National Column: Government betting that Canadians’ dreams include deficits

by Tim Harper

Welcome to the era of deficits and dreams.

Some of the dreams are deferred, but the deficits seem cast in stone.

Here’s betting, however, that Canadians will not give much thought to a $29.4-billion deficit that scales down, but does not disappear, during the Liberal mandate.

Rookie Finance Minister Bill Morneau has a budget that should be an easy political sell to Canadians and will be applauded by the party’s core constituency, with its promises to the middle class, its investments in infrastructure and innovation, its employment insurance reforms, its green initiatives and First Nations investments.

If you want us to balance the budget, you’ll have to elect us again, the Liberals say, and even that is not explicitly promised.

In essence, Prime Minister Justin Trudeau and Morneau have delivered what they promised, although they may not be moving as quickly as some had expected – or the government itself had implied during the election campaign.

They have, however, demonstrated what can be done if there is a willingness to go into the red, and even then they have not gone as far as some economists had suggested they could.

The Liberals have a lot of political cover for this budget.

Opposition Conservatives will accuse them of lacking a blueprint to get out of deficit, but this will come from a party that ran much larger deficits (albeit in more perilous economic times) and would have hamstrung itself had it been re-elected with its fealty to balanced budgets and its soon-to-be-repealed phoney legislation compelling governments to balance.

Canadians who believe they are better off with the Liberal Canada Child Benefit – and Liberals claim nine in 10 families will – or have recently lost jobs but now have better access to employment insurance, will not be discussing deficits at the dinner table.

This Trudeau budget also illustrates the box in which New Democrats are living. Unelectable when promising big deficits and unbelieved when promising to balance the budget, New Democrats will look at Tuesday’s budget in frustration because this really could be delivered only byLiberals.

Cities will be happy with infrastructure spending to be delivered in two phases, with the first phase over two years featuring investments in modernizing public transit, water and waste water systems, affordable housing and green retrofit.

Key for the cities is the federal commitment to fund up to 50 per cent of eligible costs.

First Nations will be pleased with the beginning of a “historic” investment in everything from education to potable water, the lifting of caps on program spending and closing the gap on child welfare.

But this is only a beginning.

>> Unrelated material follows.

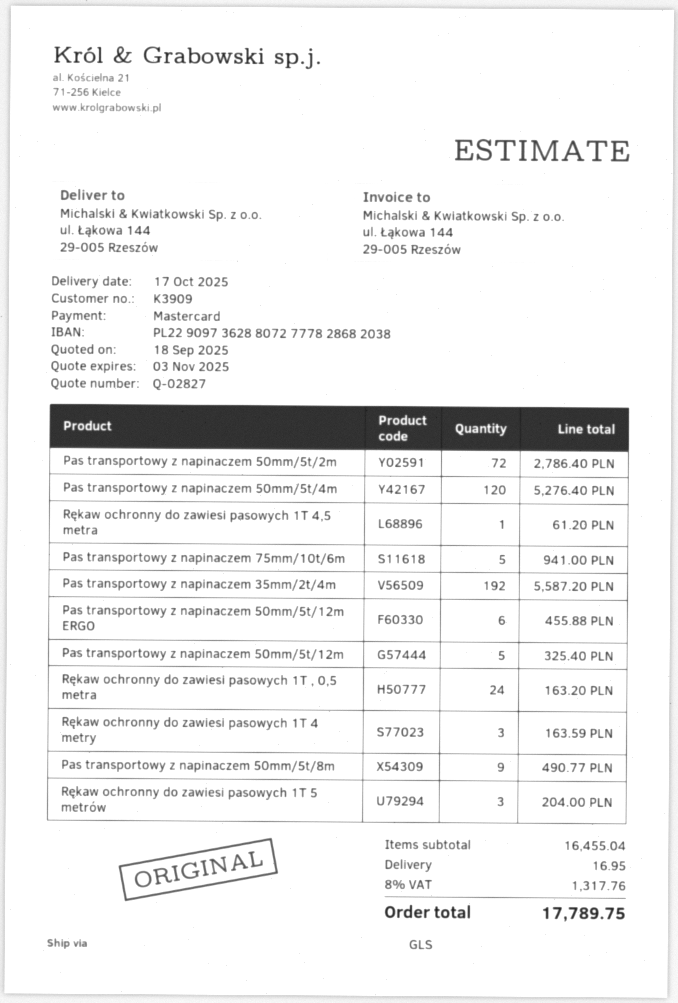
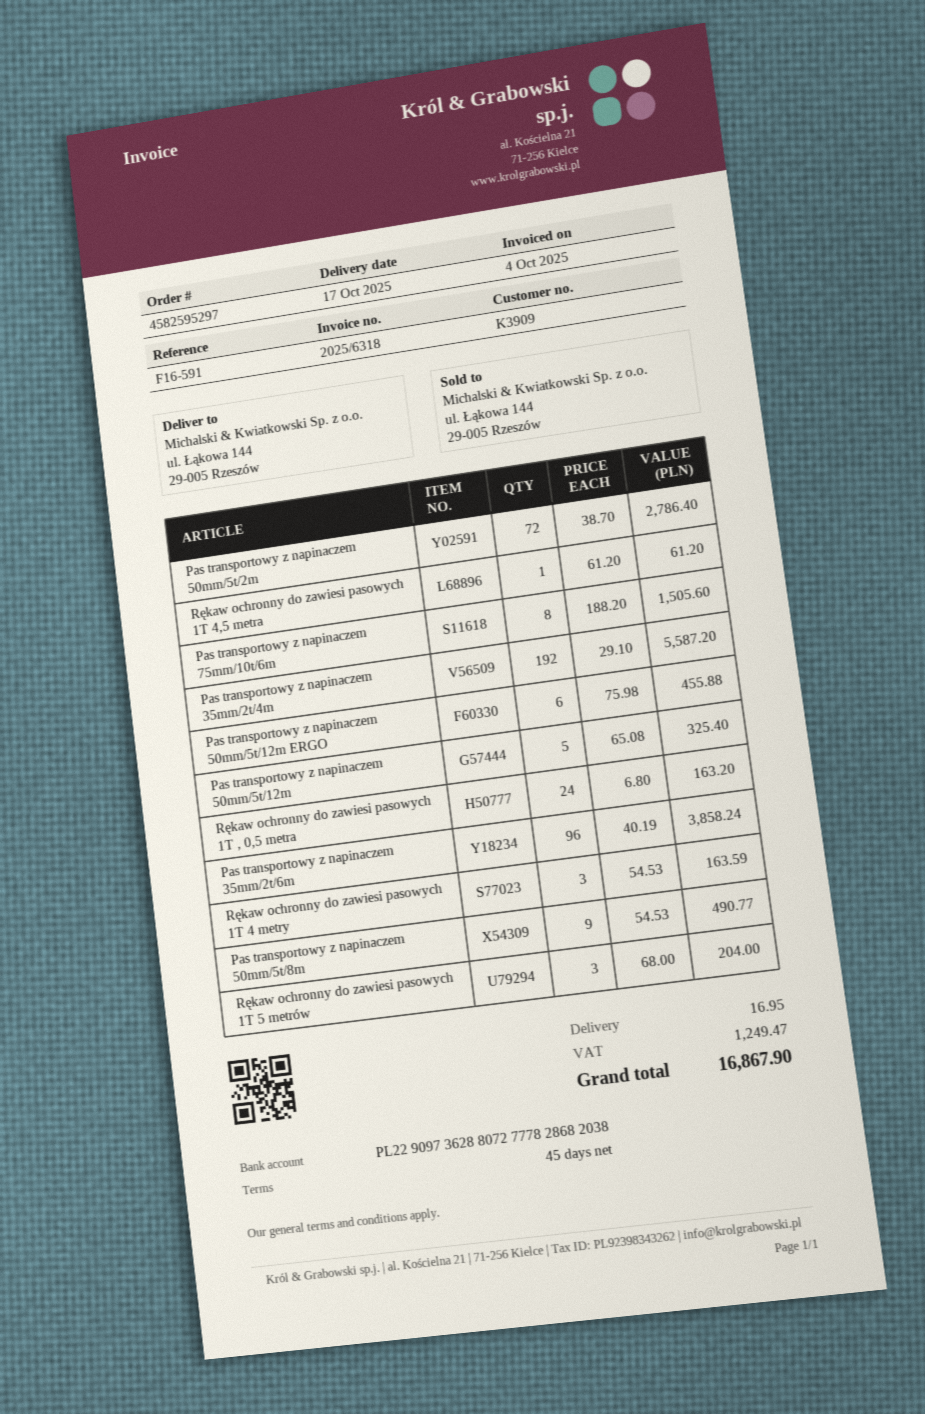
Pas transportowy z napinaczem 50mm/5t/4m: 120 for 5276.40 -> none
Pas transportowy z napinaczem 75mm/10t/6m: 5 for 941.00 -> 8 for 1505.60
Pas transportowy z napinaczem 35mm/2t/6m: none -> 96 for 3858.24
tax: 1317.76 -> 1249.47
total: 17789.75 -> 16867.90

Much of the spending on First Nations is deferred into what would be a second mandate including more than half of aboriginal education funding pushed into a second mandate.

The selling of budget 2016 began weeks before Tuesday’s tabling and it was another victory of Liberal craftsmanship.

The term stimulus had been supplanted by “investment” and the Liberals made sure this was understood to be a “long-term” investment.

Tuesday, Morneau was comparing his first effort to the long-term plans needed after the Great Depression and the Second World War and said Canadians were standing on the precipice of fundamental change.

Hyperbole aside, even the budget deficit at $29.4 billion avoided the sticker shock of $30 billion that the Liberals had happily let hang in media reports for weeks, akin to pricing something at $19.99 because it sounds cheaper than $20.

They also got there by using budgetary tricks used by all governments, including kicking $3.7 billion of military capital spending down the road.

They have decided that private sector economists have been overly optimistic, and they tossed aside the forecast of oil at $40 (U.S.) per barrel through 2016 and downgraded it to $25 (U.S.) per barrel.

They warned that crude prices could remain below expectations through the next election and into 2020 and also raise red flags about high household debt that could slow any consumer-fuelled rebound and say that manufacturing and exporters are slower than expected to benefit from the lower dollar.

Morneau maintains Canadians delivered a message – “help me and my family and make investments for the future.”

In the short term, peddling the Liberal mantra of dreams fulfilled by rewarding hope and hard work will be easy to sell, but it will get more expensive the deeper we get in the Trudeau mandate.